Kamis, 19 April 2018

Mogok Kerja, Zimbabwe Pecat 10 Ribu Perawat


Panglima Pasukan Pertahanan Zimbabwe Jenderal Constantino Chiwenga.
Panglima Pasukan Pertahanan Zimbabwe Jenderal Constantino Chiwenga.
Foto: AP/Tsvangirayi Mukwazhi


Pemberhentian massal ini tentu akan berdampak pada layanan kesehatan di Zimbabwe.



CB, ZIMBABWE -- Pemerintah Zimbabwe memecat lebih dari 10 ribu perawat yang melakukan aksi mogok kerja pada Senin (16/4) lalu. Aksi mogok para perawat ini dilatarbelakangi oleh rendahnya upah yang diterima para perawat di Zimbabwe.

Wakil Presiden Zimbabwe Constantino Chiwenga mengatakan, para perawat tersebut menolak untuk kembali bekerja meski pemerintah telah menggelontorkan sekitar 17 juta dolar Amerika atau sekitar Rp 234 miliar untuk menaikkan upah para perawat. Chiwenga bahkan mengejek, jika para perawat tersebut sudah kehilangan minat untuk menyelamatkan nyawa manusia.

"Pemerintah telah memutuskan, demi para pasien dan upaya menyelamatkan nyawa, untuk memberhentikan semua perawat yang mogok kerja dengan segera," papar Chiwenga seperti dilansir BBC.

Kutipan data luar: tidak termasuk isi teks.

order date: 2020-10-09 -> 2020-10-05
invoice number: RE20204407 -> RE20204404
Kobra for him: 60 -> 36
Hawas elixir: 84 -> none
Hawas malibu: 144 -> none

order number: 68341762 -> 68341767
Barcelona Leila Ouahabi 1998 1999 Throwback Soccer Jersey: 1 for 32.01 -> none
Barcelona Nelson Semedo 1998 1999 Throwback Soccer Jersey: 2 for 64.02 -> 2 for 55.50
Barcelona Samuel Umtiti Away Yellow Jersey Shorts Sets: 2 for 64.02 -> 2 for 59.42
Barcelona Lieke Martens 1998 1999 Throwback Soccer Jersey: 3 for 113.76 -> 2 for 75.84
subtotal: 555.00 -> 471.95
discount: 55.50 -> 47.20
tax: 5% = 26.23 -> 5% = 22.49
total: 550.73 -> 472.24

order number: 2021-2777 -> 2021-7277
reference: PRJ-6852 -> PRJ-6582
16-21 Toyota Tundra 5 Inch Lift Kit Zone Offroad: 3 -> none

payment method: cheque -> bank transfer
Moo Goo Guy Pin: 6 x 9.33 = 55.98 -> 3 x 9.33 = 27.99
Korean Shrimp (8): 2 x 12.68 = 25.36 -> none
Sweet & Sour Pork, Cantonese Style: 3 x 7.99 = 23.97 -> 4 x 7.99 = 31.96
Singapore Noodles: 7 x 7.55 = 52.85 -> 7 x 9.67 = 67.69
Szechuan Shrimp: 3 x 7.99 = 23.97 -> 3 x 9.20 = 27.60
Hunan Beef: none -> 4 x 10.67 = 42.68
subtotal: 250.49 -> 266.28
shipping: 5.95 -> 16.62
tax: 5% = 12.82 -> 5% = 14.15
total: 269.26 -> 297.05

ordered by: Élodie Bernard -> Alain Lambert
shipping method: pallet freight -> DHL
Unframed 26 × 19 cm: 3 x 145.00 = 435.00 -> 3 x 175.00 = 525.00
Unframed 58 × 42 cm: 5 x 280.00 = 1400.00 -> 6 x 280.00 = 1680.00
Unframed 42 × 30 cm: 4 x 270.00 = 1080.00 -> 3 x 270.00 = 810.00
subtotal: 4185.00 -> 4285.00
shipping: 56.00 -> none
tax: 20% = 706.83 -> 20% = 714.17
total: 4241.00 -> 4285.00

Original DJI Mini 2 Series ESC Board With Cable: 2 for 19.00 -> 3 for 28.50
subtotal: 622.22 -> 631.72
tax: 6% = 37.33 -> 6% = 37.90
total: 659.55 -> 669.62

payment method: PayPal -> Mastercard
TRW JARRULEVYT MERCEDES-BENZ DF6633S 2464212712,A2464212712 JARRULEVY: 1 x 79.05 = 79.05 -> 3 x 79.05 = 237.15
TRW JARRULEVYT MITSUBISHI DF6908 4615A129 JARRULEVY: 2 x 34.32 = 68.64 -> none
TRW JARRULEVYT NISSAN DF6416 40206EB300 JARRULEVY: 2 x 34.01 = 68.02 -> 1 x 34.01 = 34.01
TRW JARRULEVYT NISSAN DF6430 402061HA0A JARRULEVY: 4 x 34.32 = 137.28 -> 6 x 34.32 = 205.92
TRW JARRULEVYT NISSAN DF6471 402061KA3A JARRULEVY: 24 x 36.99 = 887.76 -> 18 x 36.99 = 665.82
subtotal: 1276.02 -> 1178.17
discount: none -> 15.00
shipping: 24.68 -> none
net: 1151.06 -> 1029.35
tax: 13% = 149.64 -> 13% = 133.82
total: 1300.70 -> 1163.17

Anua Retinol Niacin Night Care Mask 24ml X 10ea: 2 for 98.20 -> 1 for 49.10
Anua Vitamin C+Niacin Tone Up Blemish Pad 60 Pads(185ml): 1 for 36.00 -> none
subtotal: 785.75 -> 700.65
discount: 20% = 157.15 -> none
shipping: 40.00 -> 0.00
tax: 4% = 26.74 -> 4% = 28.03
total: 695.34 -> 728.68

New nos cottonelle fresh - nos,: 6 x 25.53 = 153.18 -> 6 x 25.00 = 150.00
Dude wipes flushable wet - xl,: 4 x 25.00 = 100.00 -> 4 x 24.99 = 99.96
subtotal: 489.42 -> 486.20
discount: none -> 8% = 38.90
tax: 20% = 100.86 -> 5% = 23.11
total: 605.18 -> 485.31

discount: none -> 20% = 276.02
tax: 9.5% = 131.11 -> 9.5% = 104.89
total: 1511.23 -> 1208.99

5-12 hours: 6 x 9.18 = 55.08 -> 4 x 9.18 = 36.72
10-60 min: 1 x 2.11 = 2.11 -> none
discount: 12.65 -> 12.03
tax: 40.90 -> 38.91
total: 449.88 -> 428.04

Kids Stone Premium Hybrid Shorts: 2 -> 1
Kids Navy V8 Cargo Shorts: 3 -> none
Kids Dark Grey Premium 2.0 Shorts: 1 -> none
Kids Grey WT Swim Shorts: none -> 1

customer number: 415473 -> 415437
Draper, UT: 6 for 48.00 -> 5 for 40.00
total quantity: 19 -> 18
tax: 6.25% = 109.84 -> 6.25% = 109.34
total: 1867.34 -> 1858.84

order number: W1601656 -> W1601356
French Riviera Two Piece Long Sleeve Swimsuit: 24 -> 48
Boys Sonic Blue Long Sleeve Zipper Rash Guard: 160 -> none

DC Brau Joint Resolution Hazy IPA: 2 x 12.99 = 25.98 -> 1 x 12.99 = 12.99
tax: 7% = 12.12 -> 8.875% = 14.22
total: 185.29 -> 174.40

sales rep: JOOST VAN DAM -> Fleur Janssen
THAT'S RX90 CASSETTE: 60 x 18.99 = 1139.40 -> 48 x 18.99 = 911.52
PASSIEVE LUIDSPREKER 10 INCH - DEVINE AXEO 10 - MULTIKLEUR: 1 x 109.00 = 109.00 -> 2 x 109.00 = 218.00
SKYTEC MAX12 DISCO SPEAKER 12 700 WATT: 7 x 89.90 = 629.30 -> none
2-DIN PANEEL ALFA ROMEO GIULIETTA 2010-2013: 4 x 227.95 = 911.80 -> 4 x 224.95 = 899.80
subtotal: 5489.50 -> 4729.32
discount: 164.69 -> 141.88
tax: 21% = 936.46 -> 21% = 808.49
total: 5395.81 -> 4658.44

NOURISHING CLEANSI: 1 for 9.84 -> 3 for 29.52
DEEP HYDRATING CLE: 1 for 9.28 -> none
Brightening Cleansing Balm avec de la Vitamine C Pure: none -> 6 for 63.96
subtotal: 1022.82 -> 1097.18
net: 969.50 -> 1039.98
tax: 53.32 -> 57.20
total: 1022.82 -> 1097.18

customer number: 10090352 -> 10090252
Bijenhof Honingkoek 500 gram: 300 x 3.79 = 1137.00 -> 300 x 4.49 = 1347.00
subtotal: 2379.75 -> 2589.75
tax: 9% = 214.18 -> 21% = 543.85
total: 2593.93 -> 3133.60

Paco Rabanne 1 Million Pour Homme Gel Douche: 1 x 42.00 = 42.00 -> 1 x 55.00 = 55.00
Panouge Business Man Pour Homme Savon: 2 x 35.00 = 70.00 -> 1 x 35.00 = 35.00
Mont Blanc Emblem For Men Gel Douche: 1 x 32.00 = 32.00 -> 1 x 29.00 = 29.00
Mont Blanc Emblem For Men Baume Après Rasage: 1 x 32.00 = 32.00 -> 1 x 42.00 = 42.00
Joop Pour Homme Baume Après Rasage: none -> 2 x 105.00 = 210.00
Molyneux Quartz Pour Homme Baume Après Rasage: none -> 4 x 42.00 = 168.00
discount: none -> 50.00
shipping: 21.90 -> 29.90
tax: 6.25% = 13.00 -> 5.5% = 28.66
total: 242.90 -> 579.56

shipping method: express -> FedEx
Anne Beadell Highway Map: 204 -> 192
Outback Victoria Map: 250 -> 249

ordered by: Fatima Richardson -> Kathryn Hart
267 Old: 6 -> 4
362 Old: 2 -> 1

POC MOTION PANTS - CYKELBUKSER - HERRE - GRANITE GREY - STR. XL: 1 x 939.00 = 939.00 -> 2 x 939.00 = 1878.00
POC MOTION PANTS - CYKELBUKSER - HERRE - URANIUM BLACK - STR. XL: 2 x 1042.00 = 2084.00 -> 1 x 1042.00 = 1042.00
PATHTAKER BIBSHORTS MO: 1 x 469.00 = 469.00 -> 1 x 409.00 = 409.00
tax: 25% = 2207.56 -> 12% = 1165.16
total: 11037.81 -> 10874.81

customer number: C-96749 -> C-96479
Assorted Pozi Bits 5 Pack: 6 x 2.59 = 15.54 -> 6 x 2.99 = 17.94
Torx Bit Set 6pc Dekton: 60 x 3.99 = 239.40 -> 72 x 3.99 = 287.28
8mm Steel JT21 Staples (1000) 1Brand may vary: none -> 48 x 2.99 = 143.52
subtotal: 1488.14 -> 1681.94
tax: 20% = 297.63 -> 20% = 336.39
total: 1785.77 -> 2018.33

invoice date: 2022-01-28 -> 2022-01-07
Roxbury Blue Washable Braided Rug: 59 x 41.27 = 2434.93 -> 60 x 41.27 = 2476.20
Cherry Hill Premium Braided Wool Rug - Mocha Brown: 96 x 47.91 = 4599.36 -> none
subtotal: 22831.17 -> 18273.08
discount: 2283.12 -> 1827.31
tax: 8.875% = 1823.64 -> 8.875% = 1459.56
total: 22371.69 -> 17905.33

Pemberhentian massal ini tentu akan berdampak pada layanan kesehatan di Zimbabwe. Untuk menggantikan para perawat yang diberhentikan, pemerintah Zimbabwe akan merekrut para perawat yang belum bekerja maupun perawat yang sudah pensiun.

Terkait putusan ini, Asosiasi Perawat Zimbabwe turut angkat bicara. Dalam pernyataan resminya, Asosiasi Perawat Zimbabwe menyatakan bahwa para perawat akan tetap melakukan mogok kerja.

Terlepas dari masalah upah, aksi mogok kerja ini juga dilatarbelakangi oleh tekanan yang cukup tinggi terkait pekerjaan perawat. Hal ini diungkapkan oleh salah satu perawat di Zimbabwe yang tak ingin disebutkan namanya.

Perawat ini mengatakan, pada mulanya ia merasa sangat senang terhadap pekerjaan yang dia lakukan sebagai perawat. Dia bahkan terus belajar dan berhasil menjadi bidan dengan harapan dapat berperan lebih banyak untuk membantu pasien.

Setiap hari, perawat tersebut menangani proses kelahiran para perempuan Zimbabwe. Namun keterbatasan layanan kesehatan di sana membuat perawat ini harus menghadapi kenyataan pahit. Ia tak jarang harus merawat ibu yang baru melahirkan tanpa alas tidur sama sekali.

"Seorang perempuan melahirkan bayinya dan ia tertidur di atas lantai yang dingin bersama bayi yang baru ia lahirkan," kata perawat tersebut.

Beberapa hari menunggu dan tidur di atas lantai, bayi yang dilahirkan perempuan tersebut akhirnya tewas karena terkena bronkitis. Perawat tersebut merasa turut berperan dalam kematian bayi tersebut karena tak bisa berbuat banyak. "Itu sangat membuat frustasi, itu terasa menyakitkan," papar perawat tersebut.

Di sisi lain, sebagai perawat ia tak bisa menceritakan apa yang terjadi pada orang lain. Perawat tersebut mengatakan pemerintah melakukan pemecatan massal karena mengira para perawat sedang mempolitisasi situasi. Padahal, para perawat ini hanya sedang menyoroti masalah yang perlu mendapat perhatian.

Perawat tersebut mencontohkan, situasi yang terjadi di salah satu rumah sakit terbesar Zimbabwe, Harare Central Hospital, cukup menyedihkan. Para perawat terpaksa memberikan layanan di bawah standar demi membuat semuanya tampak baik-baik saja.

"Anda akhirnya akan memberikan perawatan di bawah standar hanya karena kita perlu menampilkan kesan bahwa semuanya baik-baik saja," ungkap perawat tersebut.